Interactive world map with real country polygons
Masthead gets a compact rotating globe with drag-to-rotate, a lens switcher (All / Fresh 30d / Expiring / Pending), and click-for-popover showing top registrars, top TLDs, DNSSEC %, and lens counts per country. Full /worldmap section upgraded to real country outlines from Natural Earth 110m in both flat and globe views.
Platform page redesign
Replaces the text-heavy layer list with numbered layer cards, per-layer icons, live record counts from the database, and an animated data-flow strip showing records crossing the five pipeline stations.
Real-schema honesty pass
Schema introspection revealed several components assumed fields that don't exist in domain_metadata (asn, hosting_country, rdap_server, ip_addresses). CloudProviders, RegistrarASNFlow, and PerRegistryThrottle components were removed; WorldMap, HostingGeography, and the country x TLD heatmap switched to the real registrant_country field with an ISO-3166 filter; schema and per-domain deep-link pages corrected.
Naming-pattern and EPP-status views land
Public aggregations for SLD length, hyphen/numeric/IDN patterns, and EPP status distribution are derived directly from the dataset at build time.
Open research site goes public
Project platform, methodology, and live dataset slices are published openly. Dataset access is available to researchers on request.
Registry-aware RDAP orchestration
Lookup workers moved to per-registry daily quota tracking with adaptive backoff. Identity-Digital-gated TLDs now complete without triggering WAF bans.
Nested registrar-entity parsing
Registrar names that only appear in sub-entity vCards (e.g. .berlin) are now extracted correctly. Backfill reached 4,925 previously-unlabelled records.
Primary Mongo moves to crawlbox1
New MongoDB 7.0 node provisioned as the primary data store. Migration from the bootstrap crawlbox scheduled post-run-3.
Zone-wide lookup pass
First dataset-wide data refresh targeting the full CZDS footprint. Covers RDAP registration facts for every reachable TLD.

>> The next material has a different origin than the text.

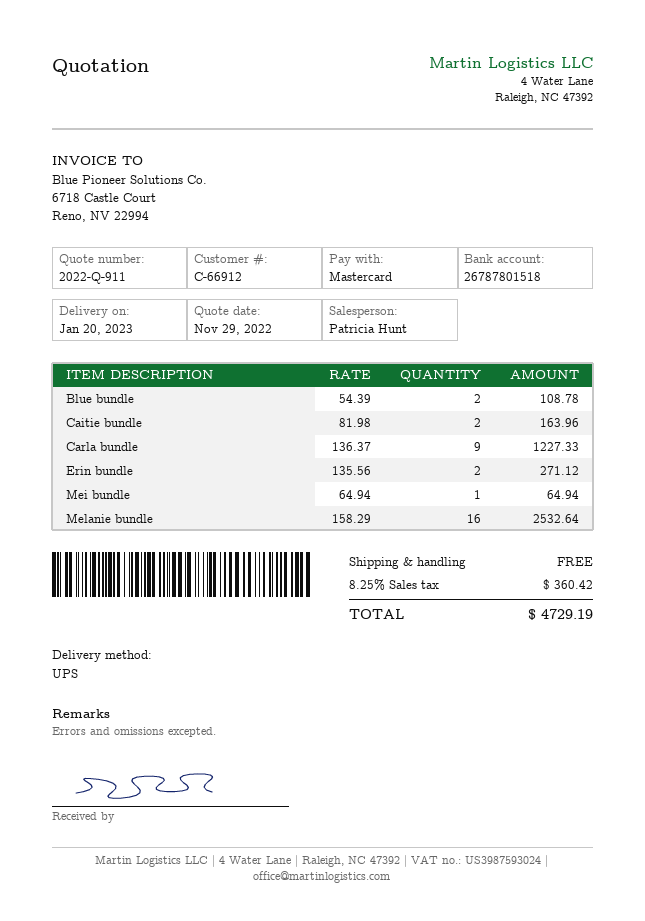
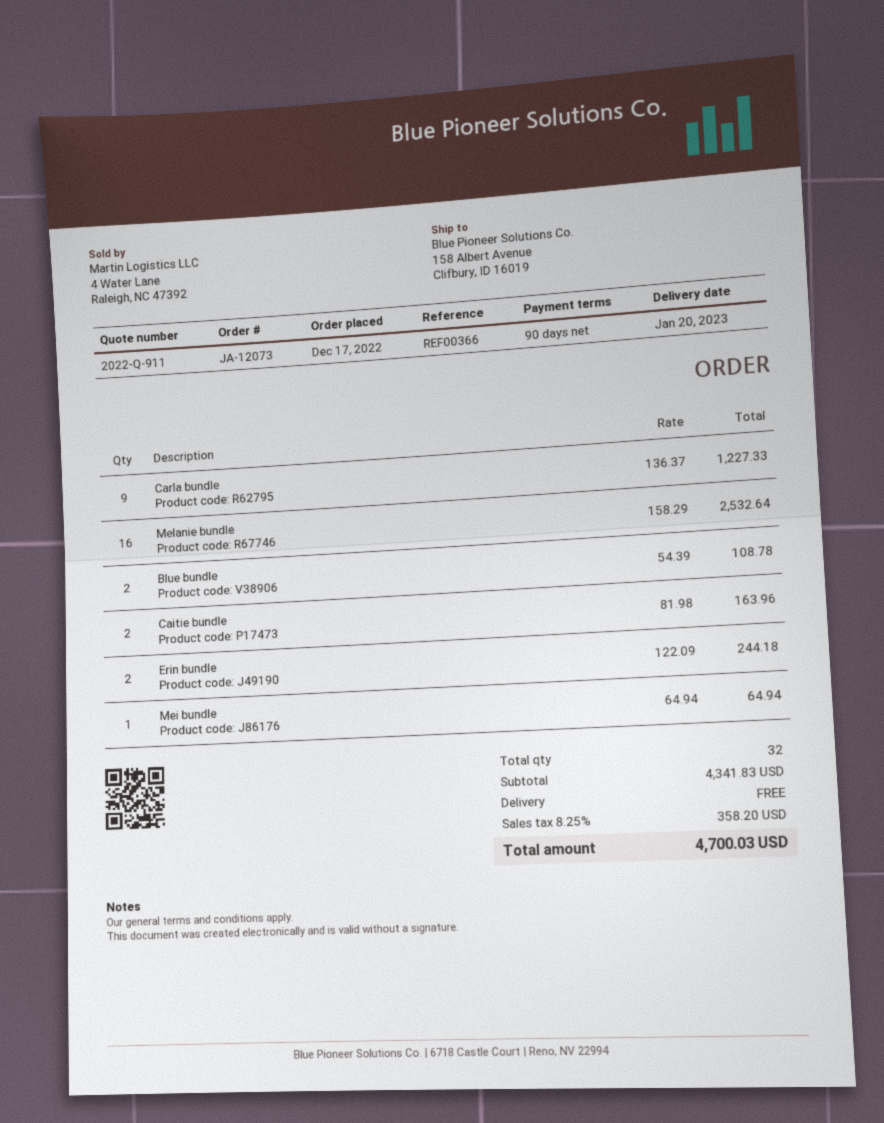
Erin bundle: 2 x 135.56 = 271.12 -> 2 x 122.09 = 244.18
tax: 8.25% = 360.42 -> 8.25% = 358.20
total: 4729.19 -> 4700.03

DNSSEC, EPP status, and expiry indexed
Record shape extended to carry DNSSEC flag, full EPP status vector, and expiry dates. Opens the door to lifecycle and abuse-lock analyses.
Batch IP-to-ASN lookup
Hosting columns populated via ip-api batch endpoint for every zone-published A record, with daily quota budgeting.
First end-to-end data pass
Zone collection → RDAP lookup → IP/ASN lookup → Mongo persistence completes on a single TLD sample end-to-end.
Project inception
DomainDefender chartered as an open research platform for DNS lifecycle measurement.